- Pyoderma is a bacterial infection of the skin.
- It varies in severity from a superficial rash to deep, pus-filled ulcerations.
- Problems that can lead to pyoderma include parasites, allergies, and hormonal imbalances.
- Treatment of pyoderma is aimed at clearing the infection and treating the primary cause.
What Is Pyoderma?
Pyoderma is a bacterial infection of the skin. It can occur when the skin’s natural defenses break down, allowing common skin bacteria to multiply out of control (called overgrowth). Bacteria from another source may also take hold when given the opportunity. Other organisms, such as yeast and fungal organisms, can take advantage of the skin changes that occur with pyoderma and establish their own infections. Dogs and cats of any age can be affected by pyoderma.

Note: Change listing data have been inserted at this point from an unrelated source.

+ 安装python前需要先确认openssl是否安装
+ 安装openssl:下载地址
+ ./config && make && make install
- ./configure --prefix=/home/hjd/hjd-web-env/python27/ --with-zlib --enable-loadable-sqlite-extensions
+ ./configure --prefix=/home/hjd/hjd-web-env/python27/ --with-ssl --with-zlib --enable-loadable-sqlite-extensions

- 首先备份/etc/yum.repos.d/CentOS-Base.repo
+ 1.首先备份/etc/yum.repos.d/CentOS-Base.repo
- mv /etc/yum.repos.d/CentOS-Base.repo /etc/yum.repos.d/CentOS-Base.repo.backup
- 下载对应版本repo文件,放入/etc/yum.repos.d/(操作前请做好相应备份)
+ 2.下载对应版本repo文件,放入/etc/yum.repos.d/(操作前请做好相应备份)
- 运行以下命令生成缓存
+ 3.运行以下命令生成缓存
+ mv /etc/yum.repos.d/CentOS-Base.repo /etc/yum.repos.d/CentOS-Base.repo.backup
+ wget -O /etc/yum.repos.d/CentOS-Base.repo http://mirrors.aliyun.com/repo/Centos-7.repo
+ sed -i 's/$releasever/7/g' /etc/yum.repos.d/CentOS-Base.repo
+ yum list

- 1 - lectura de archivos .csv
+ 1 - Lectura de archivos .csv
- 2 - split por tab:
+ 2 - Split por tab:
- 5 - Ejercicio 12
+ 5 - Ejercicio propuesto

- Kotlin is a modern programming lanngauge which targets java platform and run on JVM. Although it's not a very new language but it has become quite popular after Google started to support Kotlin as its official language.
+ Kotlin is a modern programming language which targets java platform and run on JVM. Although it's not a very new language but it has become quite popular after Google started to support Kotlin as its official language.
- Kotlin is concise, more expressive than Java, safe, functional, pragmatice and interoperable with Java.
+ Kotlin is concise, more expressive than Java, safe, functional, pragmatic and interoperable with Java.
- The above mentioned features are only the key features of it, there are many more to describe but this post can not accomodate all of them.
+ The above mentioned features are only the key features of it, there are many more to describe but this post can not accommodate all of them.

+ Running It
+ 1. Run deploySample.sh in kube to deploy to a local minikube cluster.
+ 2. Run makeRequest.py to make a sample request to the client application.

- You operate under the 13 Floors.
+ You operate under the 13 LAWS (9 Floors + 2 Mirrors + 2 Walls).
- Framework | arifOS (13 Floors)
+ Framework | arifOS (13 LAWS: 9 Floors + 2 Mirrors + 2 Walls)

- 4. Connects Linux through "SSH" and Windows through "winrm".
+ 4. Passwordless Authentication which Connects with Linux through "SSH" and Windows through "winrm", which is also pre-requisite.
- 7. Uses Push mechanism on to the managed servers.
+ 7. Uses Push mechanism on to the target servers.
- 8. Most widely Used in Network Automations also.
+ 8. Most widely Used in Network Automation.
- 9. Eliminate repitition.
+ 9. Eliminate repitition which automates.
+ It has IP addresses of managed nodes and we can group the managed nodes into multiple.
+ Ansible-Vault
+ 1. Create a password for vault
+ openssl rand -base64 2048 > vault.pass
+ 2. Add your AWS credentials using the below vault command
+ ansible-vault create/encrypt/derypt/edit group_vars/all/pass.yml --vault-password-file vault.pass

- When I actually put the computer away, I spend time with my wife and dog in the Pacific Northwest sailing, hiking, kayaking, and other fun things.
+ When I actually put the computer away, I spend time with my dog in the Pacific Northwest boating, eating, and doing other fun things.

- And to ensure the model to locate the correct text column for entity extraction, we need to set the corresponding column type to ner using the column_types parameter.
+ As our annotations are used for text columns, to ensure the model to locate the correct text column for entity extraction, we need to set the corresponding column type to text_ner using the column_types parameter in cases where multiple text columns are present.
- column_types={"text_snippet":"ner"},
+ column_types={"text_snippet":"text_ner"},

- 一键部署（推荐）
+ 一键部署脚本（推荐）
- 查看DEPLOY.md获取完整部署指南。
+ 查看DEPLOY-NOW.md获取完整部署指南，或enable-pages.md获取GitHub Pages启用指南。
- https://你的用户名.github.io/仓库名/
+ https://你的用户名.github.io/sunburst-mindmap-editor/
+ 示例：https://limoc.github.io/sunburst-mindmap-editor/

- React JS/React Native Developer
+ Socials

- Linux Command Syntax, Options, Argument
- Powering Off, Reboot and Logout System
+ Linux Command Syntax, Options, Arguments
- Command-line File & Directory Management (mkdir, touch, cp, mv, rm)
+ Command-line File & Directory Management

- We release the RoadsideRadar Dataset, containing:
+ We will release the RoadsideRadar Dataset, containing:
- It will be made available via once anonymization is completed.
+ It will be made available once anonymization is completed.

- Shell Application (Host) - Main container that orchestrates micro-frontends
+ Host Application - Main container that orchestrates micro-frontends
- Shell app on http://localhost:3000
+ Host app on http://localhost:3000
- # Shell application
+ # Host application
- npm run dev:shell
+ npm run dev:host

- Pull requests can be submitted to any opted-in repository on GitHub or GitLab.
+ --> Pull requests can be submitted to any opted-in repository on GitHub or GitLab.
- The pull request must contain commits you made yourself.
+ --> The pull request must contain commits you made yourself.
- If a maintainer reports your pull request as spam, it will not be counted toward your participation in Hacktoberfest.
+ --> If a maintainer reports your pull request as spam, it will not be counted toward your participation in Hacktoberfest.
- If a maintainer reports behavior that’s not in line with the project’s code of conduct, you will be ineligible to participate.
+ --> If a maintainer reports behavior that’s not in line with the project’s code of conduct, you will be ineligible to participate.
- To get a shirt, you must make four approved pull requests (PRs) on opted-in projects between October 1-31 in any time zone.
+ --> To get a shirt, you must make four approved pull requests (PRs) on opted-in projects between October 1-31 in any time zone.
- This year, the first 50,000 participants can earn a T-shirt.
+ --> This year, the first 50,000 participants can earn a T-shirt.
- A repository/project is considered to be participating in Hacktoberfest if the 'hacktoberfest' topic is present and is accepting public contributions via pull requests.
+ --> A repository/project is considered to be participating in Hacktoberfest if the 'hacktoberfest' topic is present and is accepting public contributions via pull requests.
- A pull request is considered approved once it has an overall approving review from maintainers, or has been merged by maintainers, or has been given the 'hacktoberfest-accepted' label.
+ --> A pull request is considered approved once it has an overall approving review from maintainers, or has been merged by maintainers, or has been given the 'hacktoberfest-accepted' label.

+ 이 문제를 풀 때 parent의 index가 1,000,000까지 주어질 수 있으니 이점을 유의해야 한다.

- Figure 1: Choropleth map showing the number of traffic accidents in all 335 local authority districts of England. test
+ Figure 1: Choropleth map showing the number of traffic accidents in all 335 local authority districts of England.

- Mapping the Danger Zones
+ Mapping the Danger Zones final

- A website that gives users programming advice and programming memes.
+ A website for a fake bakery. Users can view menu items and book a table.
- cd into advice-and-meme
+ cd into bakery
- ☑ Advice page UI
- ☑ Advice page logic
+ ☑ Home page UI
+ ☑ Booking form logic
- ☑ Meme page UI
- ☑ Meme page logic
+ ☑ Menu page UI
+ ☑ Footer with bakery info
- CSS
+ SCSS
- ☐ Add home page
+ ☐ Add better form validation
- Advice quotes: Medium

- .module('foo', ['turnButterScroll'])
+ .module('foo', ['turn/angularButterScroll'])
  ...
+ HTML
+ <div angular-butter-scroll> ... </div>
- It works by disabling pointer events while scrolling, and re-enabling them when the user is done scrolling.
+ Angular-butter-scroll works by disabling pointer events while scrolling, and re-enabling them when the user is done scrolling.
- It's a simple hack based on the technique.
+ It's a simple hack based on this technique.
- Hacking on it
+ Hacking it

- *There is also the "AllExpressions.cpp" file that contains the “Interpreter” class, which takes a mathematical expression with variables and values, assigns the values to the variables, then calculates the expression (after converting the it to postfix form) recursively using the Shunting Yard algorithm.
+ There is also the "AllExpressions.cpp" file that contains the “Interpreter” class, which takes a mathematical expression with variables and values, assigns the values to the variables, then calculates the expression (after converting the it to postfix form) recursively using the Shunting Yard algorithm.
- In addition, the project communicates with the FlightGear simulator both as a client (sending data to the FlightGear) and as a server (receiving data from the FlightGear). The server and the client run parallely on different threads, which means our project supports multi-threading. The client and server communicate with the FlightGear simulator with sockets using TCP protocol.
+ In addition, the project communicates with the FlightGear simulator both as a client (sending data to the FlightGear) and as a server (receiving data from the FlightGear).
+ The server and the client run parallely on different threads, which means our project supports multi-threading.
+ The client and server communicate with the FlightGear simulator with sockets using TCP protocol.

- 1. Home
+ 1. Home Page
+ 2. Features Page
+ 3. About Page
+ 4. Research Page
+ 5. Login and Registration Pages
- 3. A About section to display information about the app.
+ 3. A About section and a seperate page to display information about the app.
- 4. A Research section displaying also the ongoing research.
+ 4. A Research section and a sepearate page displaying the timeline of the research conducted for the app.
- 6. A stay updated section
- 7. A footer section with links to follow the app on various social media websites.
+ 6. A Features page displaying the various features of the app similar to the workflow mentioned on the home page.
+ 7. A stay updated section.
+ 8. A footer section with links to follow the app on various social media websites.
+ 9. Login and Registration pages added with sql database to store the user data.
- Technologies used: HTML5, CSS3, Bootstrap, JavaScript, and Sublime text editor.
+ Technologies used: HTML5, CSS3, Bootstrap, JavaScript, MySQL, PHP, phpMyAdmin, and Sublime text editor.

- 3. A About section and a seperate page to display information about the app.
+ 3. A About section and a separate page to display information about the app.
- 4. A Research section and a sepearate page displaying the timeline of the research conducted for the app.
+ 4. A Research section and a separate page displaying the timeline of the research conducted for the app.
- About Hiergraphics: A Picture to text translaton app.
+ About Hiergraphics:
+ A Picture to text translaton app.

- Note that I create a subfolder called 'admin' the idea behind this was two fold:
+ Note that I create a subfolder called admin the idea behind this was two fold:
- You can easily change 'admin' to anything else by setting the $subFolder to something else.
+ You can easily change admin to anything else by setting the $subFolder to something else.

What Are the Signs of Pyoderma?
The clinical signs of pyoderma may include:
- Crusts, scales
- Pus-filled blisters (called pustules)
- Hair loss
- Oozing sores
What Are the Causes of Pyoderma?
Any disruption in the immune system’s ability to keep bacteria from overgrowing on the skin can lead to pyoderma, including the following:
- Physical damage to the skin (bite wounds, bug bites, scratching, ringworm, mange, burns, chemical contact irritation, tumors)
- Allergies to fleas, foods, pollens, or other allergens
- Immunosuppression caused by certain medications, viral disease, cancer, liver disease, thyroid disease, or other illness
How Is Pyoderma Diagnosed?
If your veterinarian looks at your pet’s skin and suspects pyoderma, he or she may perform diagnostic tests to confirm a bacterial infection and determine the primary cause. The following tests may be among your veterinarian’s recommendations:
Skin testing, which may include the following:
- Adhesive tape prep: Placing a small strip of adhesive tape against the pet’s skin or hair for a few seconds permits skin cells and other debris to stick to the tape. When your veterinarian examines the tape under a microscope, bacteria, yeast, inflammatory cells, cancer cells, skin parasites, and other abnormalities can often be seen.
- Skin scrape: Gently scraping the surface of the skin with a dull scalpel blade or similar instrument can remove cells just below the skin’s surface. These cells are then examined under a microscope. Mites that cause mange can be identified using this technique.
- Bacterial culture: A swab of the skin (or of a pustule) can be sent to the lab to determine what bacteria are present and which antibiotics should be used to treat the infection.
- Fungal culture: Hairs from infected skin can be sent to the lab to be tested for ringworm or other fungal infections.
- Biopsy: After a local anesthetic or sedation is administered to the patient, a small piece of skin can be removed and sent to the lab for evaluation.
- Blood testing looks for internal disorders that may have affected the skin’s barriers to infection. More extensive testing may be pursued to look for thyroid disease or other specific disorders.
- Allergy testing determines if an allergy exists and whether specific treatment for the allergy is possible.
How Is Pyoderma Treated?
It is very important to find the underlying cause of pyoderma to effectively treat the infection and help prevent it from happening again (recurring). The infection itself can usually be taken care of with a course of oral or topical antibiotics prescribed by your veterinarian. However, the underlying cause, whether it is parasites, hormonal imbalances, or allergies, must be specifically addressed to prevent the problem and keep it from recurring. When a pet’s primary disease is under control, chances are good that the animal will recover from pyoderma and not have episodes of recurrence.